Task goal:
Give again, word for word, each line below starting at the one that contains "delivery date: 2016-08-23 -> 2016-08-17" and ending at the one that contains "total: 5787.50 -> 3252.76".

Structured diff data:
□ □ □ □

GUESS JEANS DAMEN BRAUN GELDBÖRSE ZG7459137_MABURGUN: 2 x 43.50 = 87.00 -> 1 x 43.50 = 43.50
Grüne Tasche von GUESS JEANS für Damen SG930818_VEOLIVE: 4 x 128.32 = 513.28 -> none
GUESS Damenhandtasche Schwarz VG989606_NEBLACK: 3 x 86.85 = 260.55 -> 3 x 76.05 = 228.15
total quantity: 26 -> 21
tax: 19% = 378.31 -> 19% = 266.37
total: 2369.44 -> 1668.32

□ □ □ □

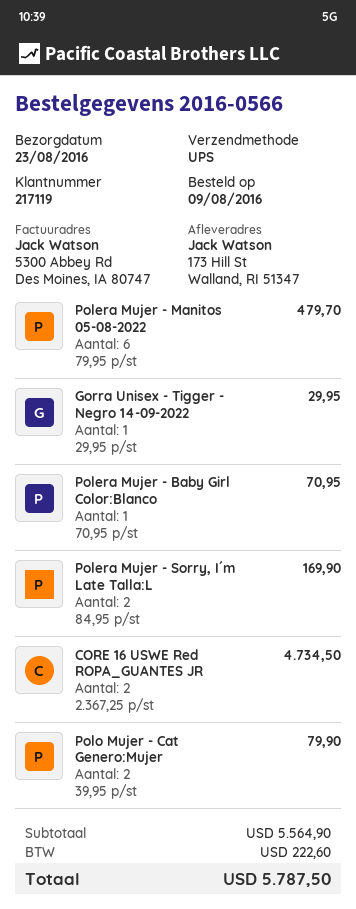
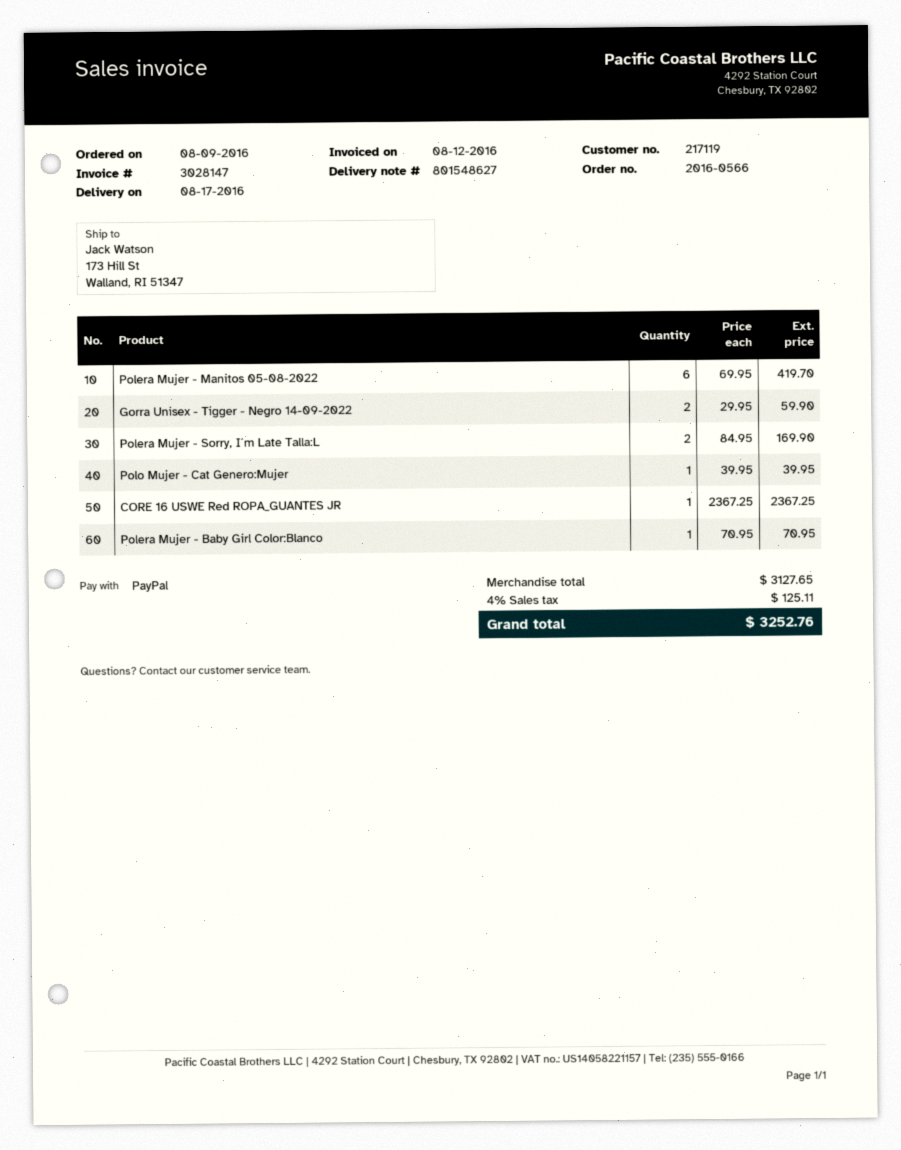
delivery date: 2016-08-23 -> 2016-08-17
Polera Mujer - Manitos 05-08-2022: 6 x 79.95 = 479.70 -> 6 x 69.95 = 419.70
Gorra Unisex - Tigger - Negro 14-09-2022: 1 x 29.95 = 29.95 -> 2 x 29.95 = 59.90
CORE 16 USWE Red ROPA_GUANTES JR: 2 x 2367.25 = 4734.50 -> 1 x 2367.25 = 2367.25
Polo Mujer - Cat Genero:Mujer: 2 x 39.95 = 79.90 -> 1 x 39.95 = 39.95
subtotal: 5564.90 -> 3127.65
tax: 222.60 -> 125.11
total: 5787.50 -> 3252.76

□ □ □ □

Response for this exercise:
delivery date: 2016-08-23 -> 2016-08-17
Polera Mujer - Manitos 05-08-2022: 6 x 79.95 = 479.70 -> 6 x 69.95 = 419.70
Gorra Unisex - Tigger - Negro 14-09-2022: 1 x 29.95 = 29.95 -> 2 x 29.95 = 59.90
CORE 16 USWE Red ROPA_GUANTES JR: 2 x 2367.25 = 4734.50 -> 1 x 2367.25 = 2367.25
Polo Mujer - Cat Genero:Mujer: 2 x 39.95 = 79.90 -> 1 x 39.95 = 39.95
subtotal: 5564.90 -> 3127.65
tax: 222.60 -> 125.11
total: 5787.50 -> 3252.76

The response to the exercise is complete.